Cgil: “Sanità metafora scambio politico-mafioso”

“Dopo anni di corsi e ricorsi finalmente in Calabria alcuni hanno scoperto che la sanità è stata la metafora dello scambio politico-mafioso. Hanno scoperto che di sanità si muore, ma si vincono anche le elezioni, si eleggono consiglieri regionali, parlamentari, sindaci”. A sostenerlo è Angelo Sposato, segretario generale della Cgil Calabria. “Oggi si usano termini come azzeramento del debito, tracciabilità della spesa, sblocco delle assunzioni. Quando li pronunciavamo noi – sostiene ancora il segretario generale della Cgil calabrese – sembravamo degli alieni e la politica tutta, voltava la faccia da un’altra parte, tra sagre, autocelebrazioni, premi inutili e selfie. È in atto un cambiamento culturale, i cittadini hanno capito tutto, vogliono sapere tutto e stanno rialzando la testa. Ed ora che la Magistratura, quella sana, ha aperto le indagini, nulla sarà come prima”. “Forse è stata l’emergenza Covid, forse no – sottolinea ancora Sposato – una cosa è certa: la politica regionale, o meglio, quello che rimane di essa, tranne rare eccezioni, dovrebbe interrogarsi sul ruolo svolto in questi mesi e in questa fase. Non è antipolitica, è constatazione dei fatti. Se abbiamo uno come Spirlì Presidente facente funzioni, anche i partiti hanno fallito. Tutti. Nessuno escluso”.

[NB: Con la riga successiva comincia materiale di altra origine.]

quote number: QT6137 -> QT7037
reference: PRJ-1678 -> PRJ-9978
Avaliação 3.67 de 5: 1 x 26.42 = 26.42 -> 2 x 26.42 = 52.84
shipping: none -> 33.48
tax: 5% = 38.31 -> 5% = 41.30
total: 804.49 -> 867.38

Lega Calabria: “I nostri complimenti a Gratteri per l’operazione Farmabusiness”

“L’operazione Farmabusiness è un tassello fondamentale per smantellare il sistema di ndrangheta e politica che da anni ha danneggiato la Calabria. I nostri complimenti al procuratore Gratteri e a tutto il nucleo investigativo della procura di Catanzaro”. Questa la nota diramata dalla Segreteria Regionale della Lega Calabria.

Magorno: “Sostegno a Gratteri”

“Continua il prezioso lavoro di Nicola Gratteri per la costruzione di una Calabria libera da ogni logica del malaffare. A Gratteri e a tutti gli operatori impegnati per affermare la cultura della legalità non possiamo che rinnovare il nostro ringraziamento e il nostro sostegno”. Lo afferma, in una dichiarazione, il senatore di Italia Viva, Ernesto Magorno.

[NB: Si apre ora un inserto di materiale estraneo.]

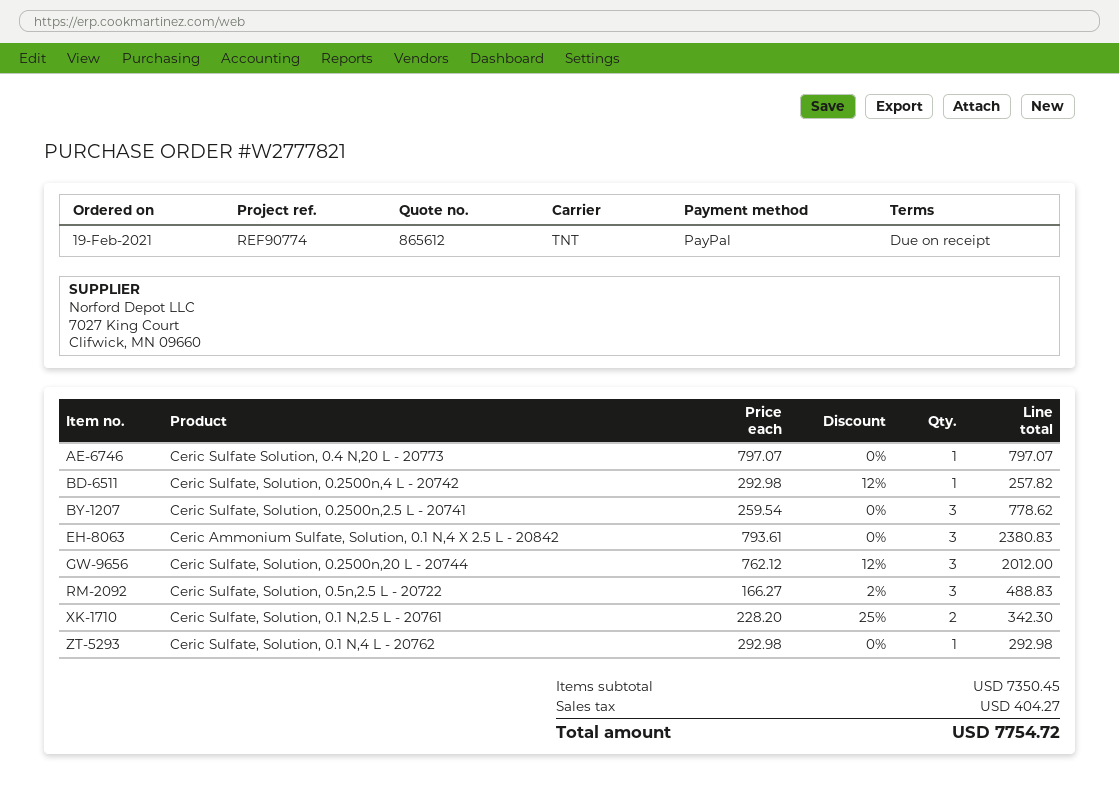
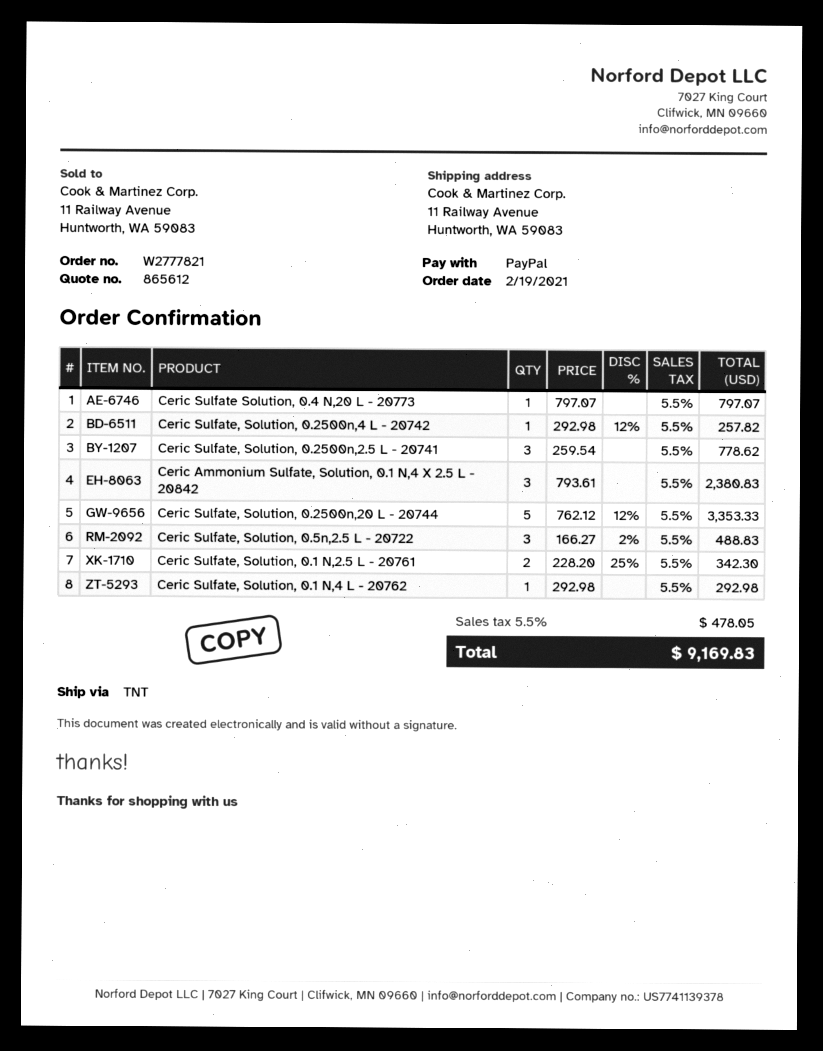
Ceric Sulfate, Solution, 0.2500n,20 L - 20744: 3 x 762.12 - 12% = 2012.00 -> 5 x 762.12 - 12% = 3353.33
tax: 404.27 -> 478.05
total: 7754.72 -> 9169.83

Mirabelli: “Criminalità scoglio sviluppo Calabria”

“Gli arresti di oggi testimoniano una volta di più che la Calabria vive, in termini di insediamenti criminali, una situazione drammatica. Si conferma la capacità da parte della Ndrangheta di penetrare in modo capillare nei gangli del tessuto economico, in una promiscuità con la politica che ci deve preoccupare. Serve a questo punto una riflessione complessiva, che metta da parte sterili e inutili polemiche: è sempre più evidente che è la Ndrangheta il vero ostacolo allo sviluppo economico e sociale di quel territorio e che combatterla deve essere impegno di tutte le forze che tengono veramente al futuro della Calabria”. Così il senatore Franco Mirabelli, vice presidente dei senatori del Pd e capogruppo dem in commissione Antimafia.

Granato (M5s): “Tallini si dimetta subito”

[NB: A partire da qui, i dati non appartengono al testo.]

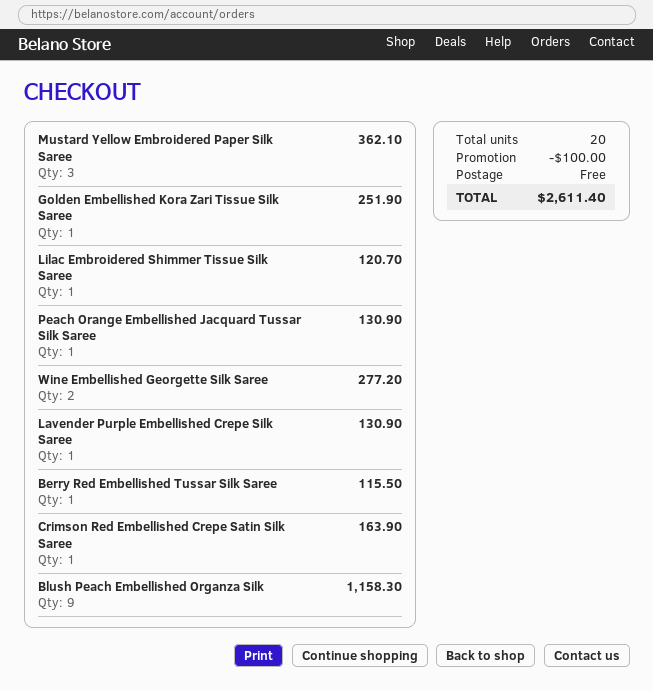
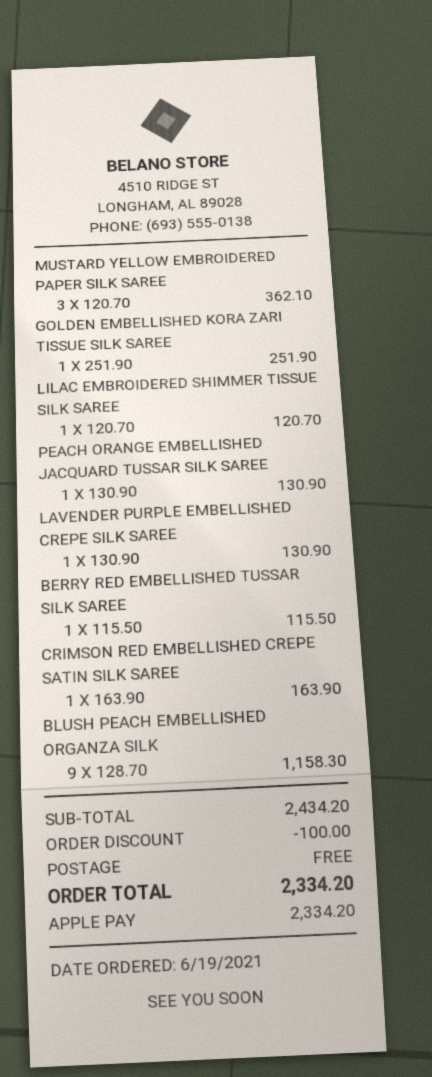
Wine Embellished Georgette Silk Saree: 2 for 277.20 -> none
total: 2611.40 -> 2334.20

“Un terremoto giudiziario che si innesta nella drammatica situazione sanitaria ed economica che vive la Calabria. Senza presidente di Regione, senza commissario ad acta per il piano di rientro in sanità nella fase più acuta della seconda ondata pandemica, e da oggi con il presidente del Consiglio regionale, Domenico Tallini, agli arresti domiciliari. La dignità dei calabresi onesti continua ad essere calpestata: sbattuti in prima pagina, senza speranza, la nostra regione diventa emblema del fallimento della politica di ogni colore e ideologia, che cammina sulle gambe di una classe dirigente corrotta e marcia, che scende a compromessi con la ‘ndrangheta per auto-conservarsi”. E’ quanto afferma la senatrice Bianca Laura Granato (M5S) in merito all’operazione  “FarmaBusiness” che questa mattina ha portato all’arresto del presidente del Consiglio regionale della Calabria, Tallini.